The listing below holds a line with "(102, 448) none -> [112,572,131,583] I²C" and a line with "(320, 485) none -> [112,598,131,609] I²C". Reproduce those two lines exactly, plus everything between them.
** INFORMATION SUPPLIED follows **
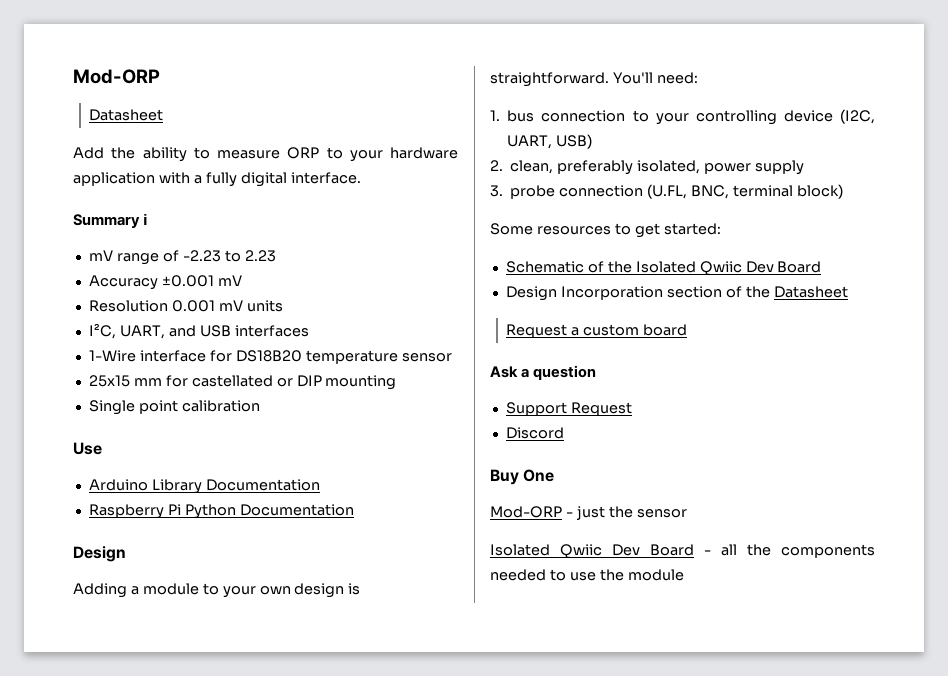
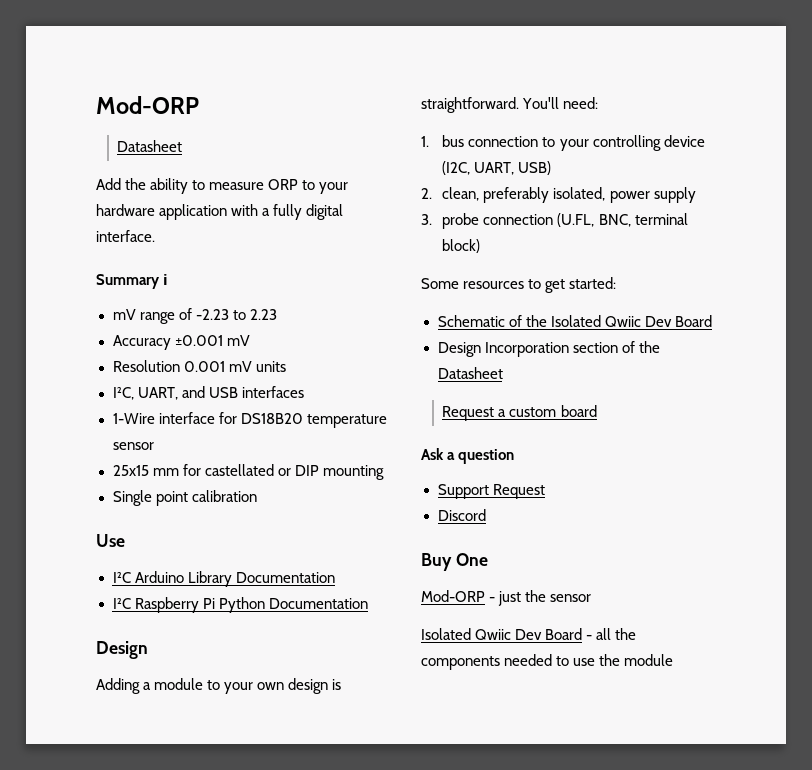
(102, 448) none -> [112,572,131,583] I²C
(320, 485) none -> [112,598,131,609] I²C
** End of INFORMATION SUPPLIED **
** INFORMATION SUPPLIED follows **
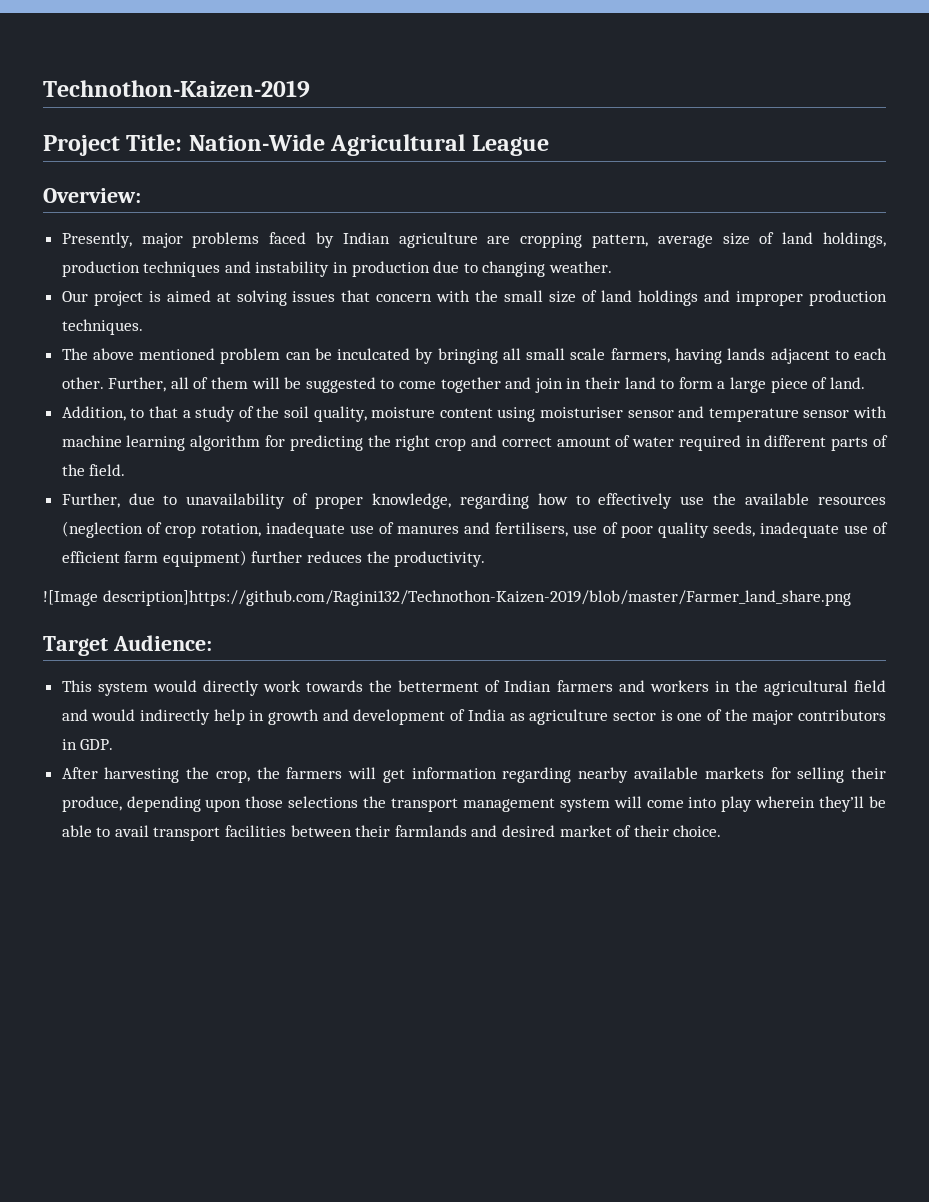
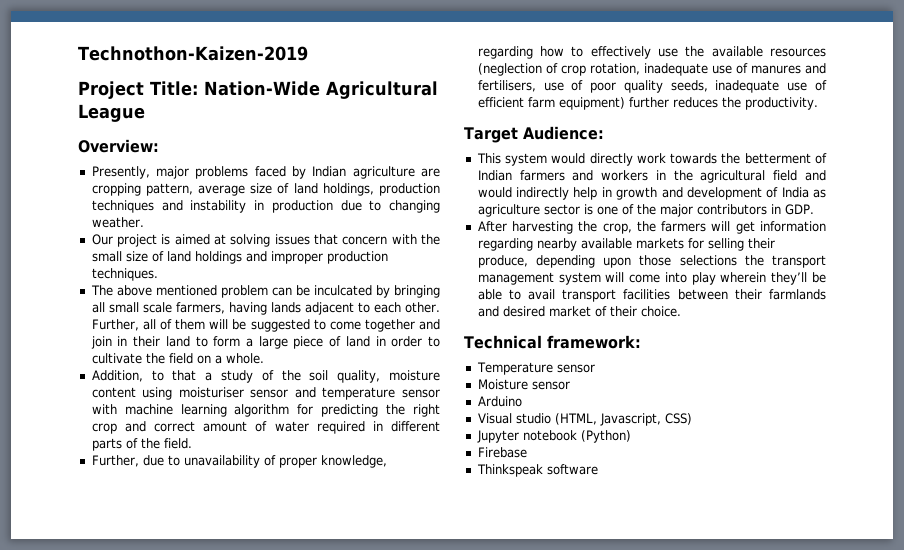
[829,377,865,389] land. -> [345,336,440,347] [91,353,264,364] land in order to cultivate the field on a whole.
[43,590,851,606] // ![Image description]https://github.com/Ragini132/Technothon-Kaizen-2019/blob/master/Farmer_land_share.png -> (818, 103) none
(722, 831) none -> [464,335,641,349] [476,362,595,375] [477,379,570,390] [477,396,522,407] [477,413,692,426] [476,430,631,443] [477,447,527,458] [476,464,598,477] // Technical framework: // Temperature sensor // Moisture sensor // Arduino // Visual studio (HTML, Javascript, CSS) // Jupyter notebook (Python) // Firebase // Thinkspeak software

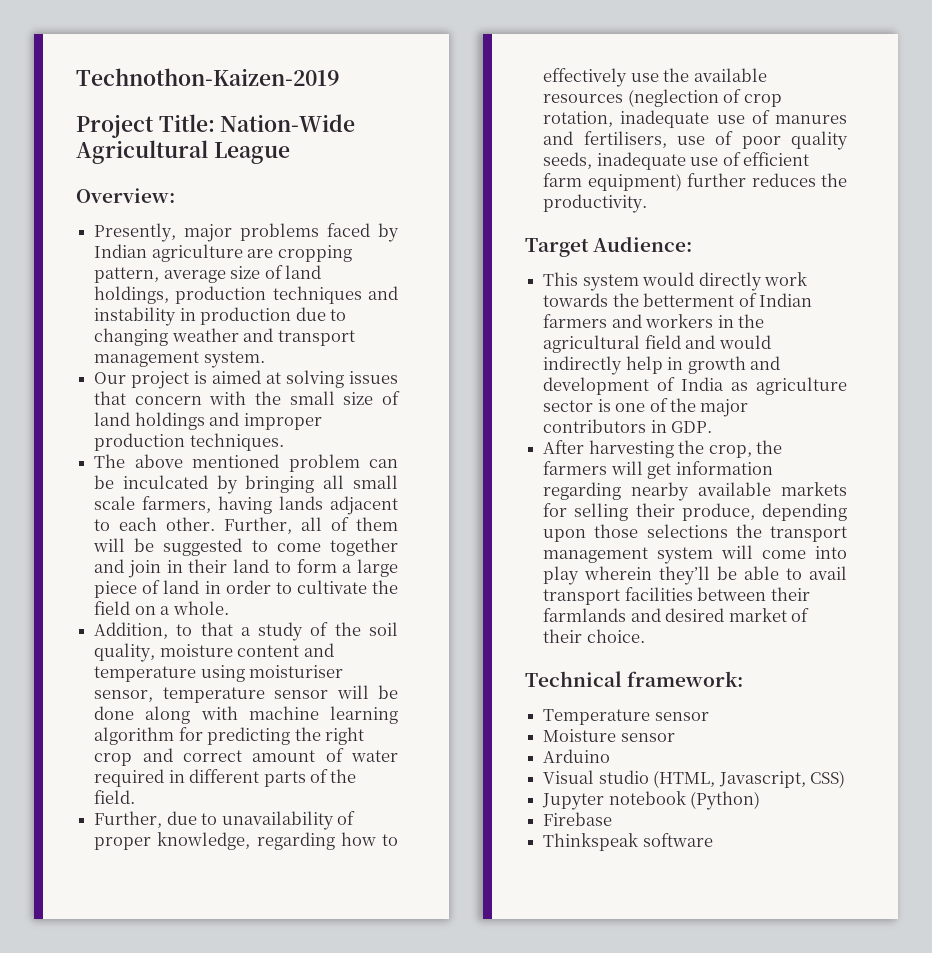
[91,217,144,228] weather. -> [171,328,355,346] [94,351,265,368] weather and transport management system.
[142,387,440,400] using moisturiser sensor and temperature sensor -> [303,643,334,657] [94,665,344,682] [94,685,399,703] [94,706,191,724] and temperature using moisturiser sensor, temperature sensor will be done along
** End of INFORMATION SUPPLIED **
** INFORMATION SUPPLIED follows **
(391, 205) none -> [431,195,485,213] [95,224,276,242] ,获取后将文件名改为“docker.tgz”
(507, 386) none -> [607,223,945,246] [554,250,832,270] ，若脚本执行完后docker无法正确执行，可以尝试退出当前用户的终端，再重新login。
** End of INFORMATION SUPPLIED **
#### RESULT OF THE EXERCISE:
(102, 448) none -> [112,572,131,583] I²C
(320, 485) none -> [112,598,131,609] I²C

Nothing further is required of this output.